Editorial: Ending the tragedy
Thursday, May 31, 2007 | 7:23 a.m.
T he international community has shown an appalling lack of leadership over the past four years, failing to do much at all to stop the government-backed genocide in the Darfur region of Sudan.
President Bush's announcement this week of economic sanctions against Sudan is simply too little, too late. The Arab-dominated Sudanese government has supported the genocide of members of the ethnic African tribes of Darfur over the past four years, which is the horrific response to a rebellion staged by tribal members frustrated by decades of government neglect.
The government unleashed the vicious janjaweed militia. Aided by police and soldiers, the militia has been unfettered to wage its campaign of murder, rape, mutilation and plunder.
More than 200,000 people have been killed, and 2.5 million more were forced to flee. Aid shipments have been disrupted. Aid workers have been attacked and killed. Help, in the form of U.N. peacekeepers, has been denied.

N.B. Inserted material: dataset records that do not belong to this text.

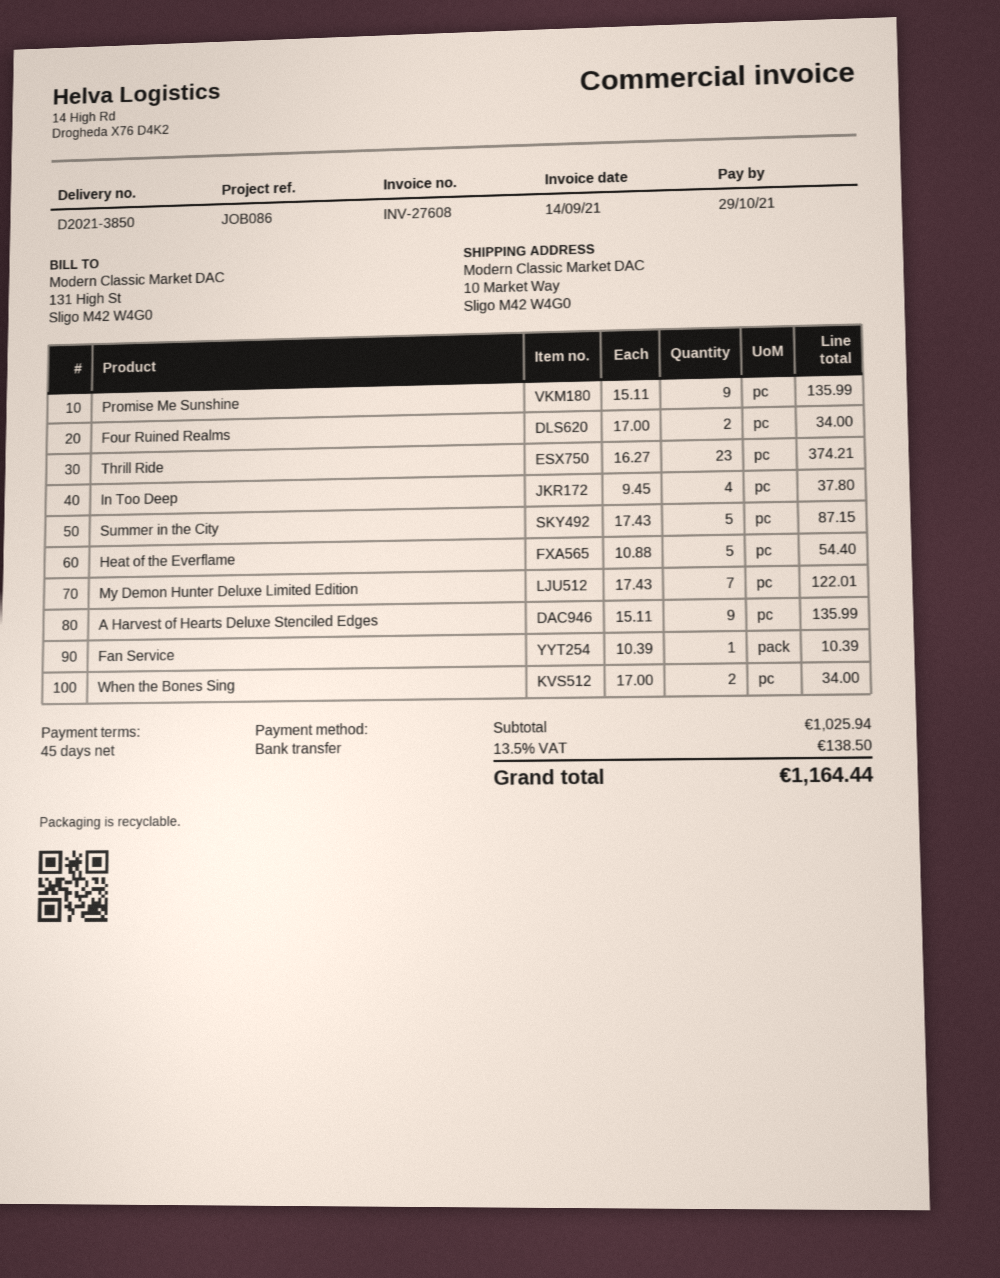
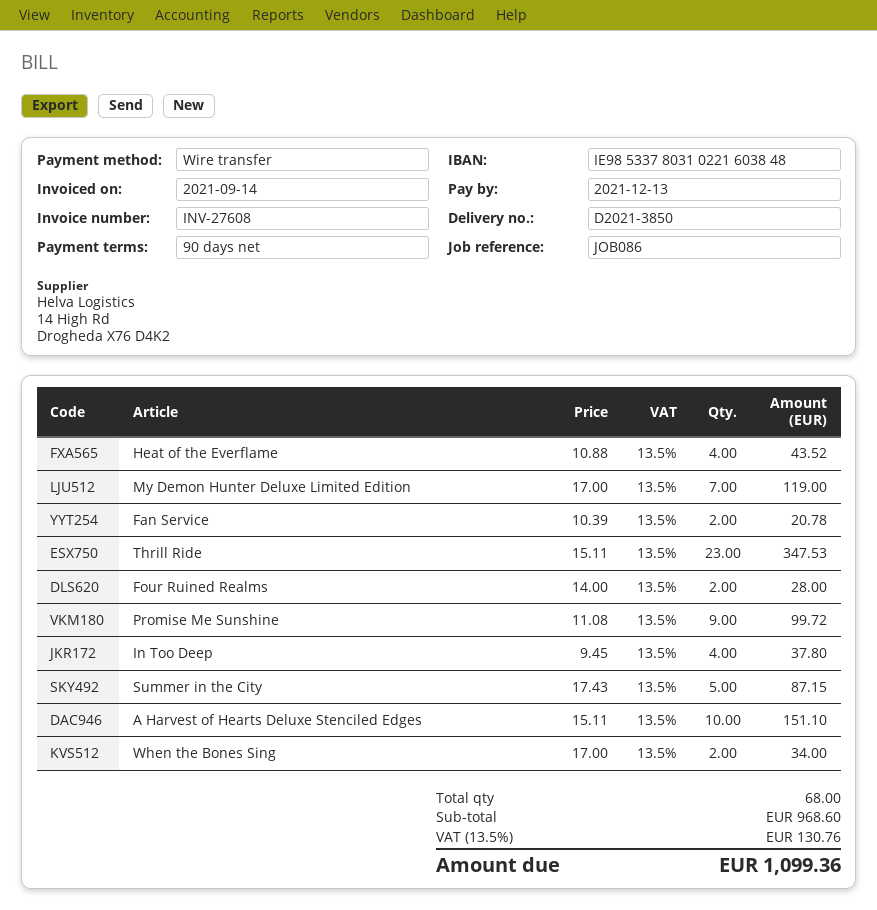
payment terms: 45 days -> 90 days
due date: 2021-10-29 -> 2021-12-13
Promise Me Sunshine: 9 x 15.11 = 135.99 -> 9 x 11.08 = 99.72
Four Ruined Realms: 2 x 17.00 = 34.00 -> 2 x 14.00 = 28.00
Thrill Ride: 23 x 16.27 = 374.21 -> 23 x 15.11 = 347.53
Heat of the Everflame: 5 x 10.88 = 54.40 -> 4 x 10.88 = 43.52
My Demon Hunter Deluxe Limited Edition: 7 x 17.43 = 122.01 -> 7 x 17.00 = 119.00
A Harvest of Hearts Deluxe Stenciled Edges: 9 x 15.11 = 135.99 -> 10 x 15.11 = 151.10
Fan Service: 1 x 10.39 = 10.39 -> 2 x 10.39 = 20.78
subtotal: 1025.94 -> 968.60
tax: 13.5% = 138.50 -> 13.5% = 130.76
total: 1164.44 -> 1099.36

Former U.N. Secretary General Kofi Annan weakly tried to confront Sudan's government. His successor, Ban Ki Moon, has been more aggressive, notably pressing Sudanese President Omar Hassan al-Bashir about attacks on aid workers.

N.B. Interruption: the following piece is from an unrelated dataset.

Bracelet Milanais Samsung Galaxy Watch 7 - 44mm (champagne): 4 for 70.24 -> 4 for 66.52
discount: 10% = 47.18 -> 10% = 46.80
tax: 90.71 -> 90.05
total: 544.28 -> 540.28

But Ban has been rebuffed by an arrogant government - politically protected by China, a trade partner that buys Sudanese oil, and Russia, which sells arms to Sudan. It is difficult to see how sanctions by the United States against three people and 30 companies owned or operated by Sudan will resonate with Bashir's government.
The Bush administration has fallen far short of providing the leadership needed in this situation. The administration should pull out all the diplomatic stops to form an international coalition to force Sudan to put an end to the bloodshed.